== Records for this task ==
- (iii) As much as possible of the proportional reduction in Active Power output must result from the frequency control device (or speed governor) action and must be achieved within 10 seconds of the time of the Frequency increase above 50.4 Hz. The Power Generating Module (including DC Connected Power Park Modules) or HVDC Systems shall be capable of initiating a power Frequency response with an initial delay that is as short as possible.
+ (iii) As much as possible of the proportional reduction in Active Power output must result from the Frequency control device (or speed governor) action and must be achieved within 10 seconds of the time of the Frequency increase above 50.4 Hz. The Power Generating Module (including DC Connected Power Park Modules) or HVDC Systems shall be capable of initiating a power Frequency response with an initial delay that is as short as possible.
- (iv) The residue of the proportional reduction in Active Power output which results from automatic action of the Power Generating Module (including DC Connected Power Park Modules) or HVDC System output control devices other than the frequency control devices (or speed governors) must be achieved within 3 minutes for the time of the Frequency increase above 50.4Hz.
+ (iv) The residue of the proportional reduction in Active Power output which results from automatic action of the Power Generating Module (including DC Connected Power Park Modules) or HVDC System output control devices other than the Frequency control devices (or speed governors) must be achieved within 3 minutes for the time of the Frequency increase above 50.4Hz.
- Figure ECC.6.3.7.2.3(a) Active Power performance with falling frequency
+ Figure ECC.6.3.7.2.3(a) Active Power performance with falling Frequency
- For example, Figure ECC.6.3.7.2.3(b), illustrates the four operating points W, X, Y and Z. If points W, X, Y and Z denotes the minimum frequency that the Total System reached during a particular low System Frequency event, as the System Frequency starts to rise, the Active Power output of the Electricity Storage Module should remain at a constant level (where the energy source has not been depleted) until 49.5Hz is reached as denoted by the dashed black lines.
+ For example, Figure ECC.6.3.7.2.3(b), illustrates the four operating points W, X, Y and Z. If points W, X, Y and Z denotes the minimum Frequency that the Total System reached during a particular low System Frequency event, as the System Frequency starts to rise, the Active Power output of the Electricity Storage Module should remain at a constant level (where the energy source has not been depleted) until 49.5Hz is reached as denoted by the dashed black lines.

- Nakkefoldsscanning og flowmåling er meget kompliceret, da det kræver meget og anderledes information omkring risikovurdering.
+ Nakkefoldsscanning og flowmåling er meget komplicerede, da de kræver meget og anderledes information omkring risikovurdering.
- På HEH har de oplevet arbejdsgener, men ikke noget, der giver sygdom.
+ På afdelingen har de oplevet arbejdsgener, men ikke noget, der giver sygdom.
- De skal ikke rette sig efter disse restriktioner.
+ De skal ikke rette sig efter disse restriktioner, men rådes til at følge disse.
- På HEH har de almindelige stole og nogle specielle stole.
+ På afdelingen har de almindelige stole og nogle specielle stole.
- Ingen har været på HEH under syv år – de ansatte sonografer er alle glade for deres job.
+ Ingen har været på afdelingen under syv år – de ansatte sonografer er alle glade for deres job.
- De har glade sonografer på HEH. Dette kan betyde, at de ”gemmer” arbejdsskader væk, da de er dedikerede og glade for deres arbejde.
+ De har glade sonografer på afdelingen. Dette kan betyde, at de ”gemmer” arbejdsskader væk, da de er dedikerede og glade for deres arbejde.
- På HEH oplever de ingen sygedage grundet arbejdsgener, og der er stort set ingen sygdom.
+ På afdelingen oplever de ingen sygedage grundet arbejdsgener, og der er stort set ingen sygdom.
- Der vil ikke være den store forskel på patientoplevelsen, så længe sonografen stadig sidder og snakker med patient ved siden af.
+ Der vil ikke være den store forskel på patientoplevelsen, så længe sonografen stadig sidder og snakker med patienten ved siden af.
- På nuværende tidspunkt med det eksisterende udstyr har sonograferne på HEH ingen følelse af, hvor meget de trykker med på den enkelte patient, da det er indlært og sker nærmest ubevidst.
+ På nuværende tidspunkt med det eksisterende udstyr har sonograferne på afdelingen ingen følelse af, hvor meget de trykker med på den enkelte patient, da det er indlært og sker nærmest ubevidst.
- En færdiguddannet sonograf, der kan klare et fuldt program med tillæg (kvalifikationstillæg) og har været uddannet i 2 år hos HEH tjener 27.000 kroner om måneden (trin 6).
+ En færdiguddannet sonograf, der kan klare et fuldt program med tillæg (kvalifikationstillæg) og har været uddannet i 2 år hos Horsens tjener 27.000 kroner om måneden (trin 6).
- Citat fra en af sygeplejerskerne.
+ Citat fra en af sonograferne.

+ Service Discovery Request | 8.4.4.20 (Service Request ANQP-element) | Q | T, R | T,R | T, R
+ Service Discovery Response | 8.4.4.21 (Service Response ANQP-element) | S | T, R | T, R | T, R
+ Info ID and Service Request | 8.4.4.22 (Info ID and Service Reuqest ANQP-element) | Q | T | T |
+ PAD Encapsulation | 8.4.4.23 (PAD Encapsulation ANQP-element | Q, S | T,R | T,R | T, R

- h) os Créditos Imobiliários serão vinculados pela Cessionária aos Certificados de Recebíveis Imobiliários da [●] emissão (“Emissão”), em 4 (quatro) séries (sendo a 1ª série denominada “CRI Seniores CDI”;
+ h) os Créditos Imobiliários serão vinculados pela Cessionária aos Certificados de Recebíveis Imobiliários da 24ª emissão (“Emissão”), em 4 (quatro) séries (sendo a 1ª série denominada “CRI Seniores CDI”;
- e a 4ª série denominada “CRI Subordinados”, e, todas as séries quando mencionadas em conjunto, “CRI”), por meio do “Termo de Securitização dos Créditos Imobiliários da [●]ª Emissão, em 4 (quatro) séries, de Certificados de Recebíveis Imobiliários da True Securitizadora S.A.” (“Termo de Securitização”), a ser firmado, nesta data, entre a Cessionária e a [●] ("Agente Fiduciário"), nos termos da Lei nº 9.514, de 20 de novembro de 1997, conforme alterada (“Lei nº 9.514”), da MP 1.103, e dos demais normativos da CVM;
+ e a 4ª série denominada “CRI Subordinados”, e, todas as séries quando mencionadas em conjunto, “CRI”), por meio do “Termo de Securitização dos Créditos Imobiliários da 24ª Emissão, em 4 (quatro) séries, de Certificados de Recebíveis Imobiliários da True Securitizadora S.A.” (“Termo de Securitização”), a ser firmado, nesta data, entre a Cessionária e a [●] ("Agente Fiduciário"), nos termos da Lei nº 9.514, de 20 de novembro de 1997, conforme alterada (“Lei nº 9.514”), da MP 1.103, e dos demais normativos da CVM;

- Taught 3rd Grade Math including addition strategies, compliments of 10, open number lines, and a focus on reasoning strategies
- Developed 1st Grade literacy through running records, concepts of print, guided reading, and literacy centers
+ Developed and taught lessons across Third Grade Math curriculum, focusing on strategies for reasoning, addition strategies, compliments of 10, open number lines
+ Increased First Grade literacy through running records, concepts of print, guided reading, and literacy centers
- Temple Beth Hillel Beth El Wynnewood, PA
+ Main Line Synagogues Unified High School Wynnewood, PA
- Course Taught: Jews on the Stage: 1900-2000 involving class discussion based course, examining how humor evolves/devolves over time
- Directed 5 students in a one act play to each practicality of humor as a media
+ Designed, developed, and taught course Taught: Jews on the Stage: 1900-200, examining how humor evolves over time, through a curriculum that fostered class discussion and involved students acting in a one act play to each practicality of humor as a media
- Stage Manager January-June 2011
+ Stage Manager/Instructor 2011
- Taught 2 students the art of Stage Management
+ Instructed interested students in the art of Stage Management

== About this exercise ==
Your task is to restate, word for word, only those lines above that fall between the line holding "- De skal ikke" and the line holding "På afdelingen oplever", inclusive.

== Your response ==
- De skal ikke rette sig efter disse restriktioner.
+ De skal ikke rette sig efter disse restriktioner, men rådes til at følge disse.
- På HEH har de almindelige stole og nogle specielle stole.
+ På afdelingen har de almindelige stole og nogle specielle stole.
- Ingen har været på HEH under syv år – de ansatte sonografer er alle glade for deres job.
+ Ingen har været på afdelingen under syv år – de ansatte sonografer er alle glade for deres job.
- De har glade sonografer på HEH. Dette kan betyde, at de ”gemmer” arbejdsskader væk, da de er dedikerede og glade for deres arbejde.
+ De har glade sonografer på afdelingen. Dette kan betyde, at de ”gemmer” arbejdsskader væk, da de er dedikerede og glade for deres arbejde.
- På HEH oplever de ingen sygedage grundet arbejdsgener, og der er stort set ingen sygdom.
+ På afdelingen oplever de ingen sygedage grundet arbejdsgener, og der er stort set ingen sygdom.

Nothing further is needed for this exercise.